A standard question VCs pose to founders is, how big is your market? Investors understand that the answer will involve some level of fiction. It’s practically inevitable. With some start-ups, it’s impossible to predict how the start-up itself will change the market. For instance, Uber now is making far more revenue in a few months than the whole cab sector earned in 2013. Back then, Uber and its rivals were comparing themselves to taxi operators. But the reality is that the rideshare companies so transformed transportation that any comparison to the industry that existed didn’t matter. Even if the market-size question is posed with a grain of salt, the founder’s answers are illuminating. They show how the start-up views itself, its market and its pricing capacity.

For founders, successful fundraising requires breaking the rules VCs want them to follow.

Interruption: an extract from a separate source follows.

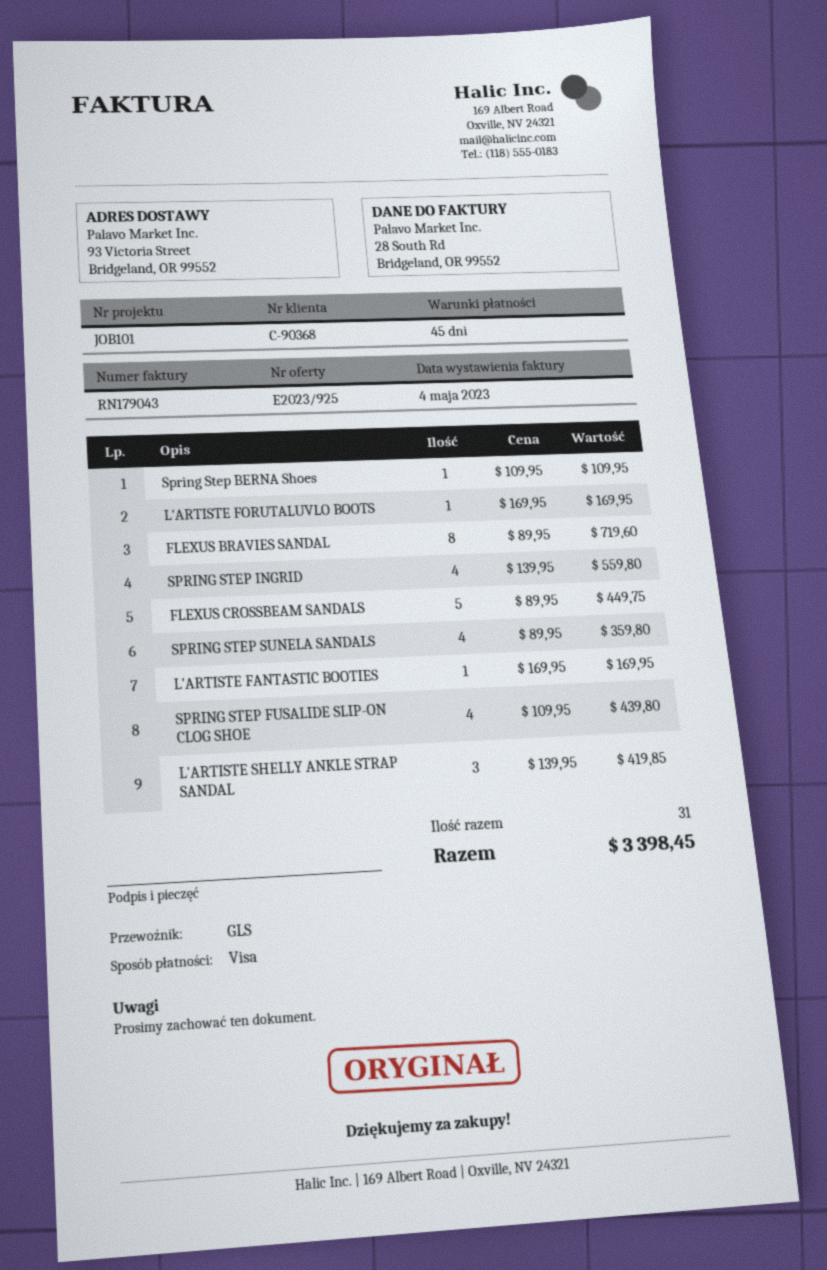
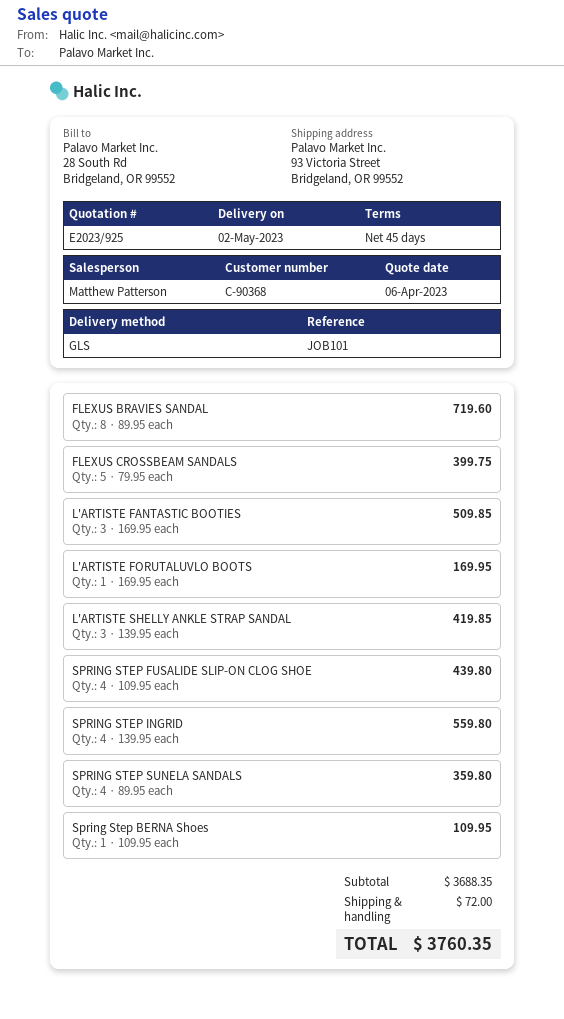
FLEXUS CROSSBEAM SANDALS: 5 x 89.95 = 449.75 -> 5 x 79.95 = 399.75
L'ARTISTE FANTASTIC BOOTIES: 1 x 169.95 = 169.95 -> 3 x 169.95 = 509.85
shipping: none -> 72.00
total: 3398.45 -> 3760.35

Zalman has come up with her own fundraising rules – and some of them directly contradict Neumann’s advice:

  • Always have your co-founders on pitch calls – Don’t do these calls alone; bring your co-founders along. That makes it easier for you to ascertain which parts of the pitch worked and which fell flat.
  • Fundraising is your new full-time job” – During the pitch process, you’ll make as many as eight calls a day. You’ll go to dinner with investors. During this period, your personal life and your other tasks don’t matter. If you’re not exhausted, you’re not pushing hard enough.
  • Don’t waste your time talking to associates – Every significant VC firm has partners, who can say yes to deals, and associates, whose job is to do the partners’ dirty work. Associates can’t approve your deal; they only can find reasons to reject you. So don’t bother talking to them; you’re wasting your time.
  • Never send a deck out over email” – This runs against Neumann’s advice, but sending your pitch deck by email is similar to spinning your wheels with associates. The pitch deck is usually used as a reason to reject you. You’re the most passionate advocate for your start-up, and you need to get in front of investors to convey the narrative.

“Why would you talk to someone who is empowered only to reject you? You wouldn’t.”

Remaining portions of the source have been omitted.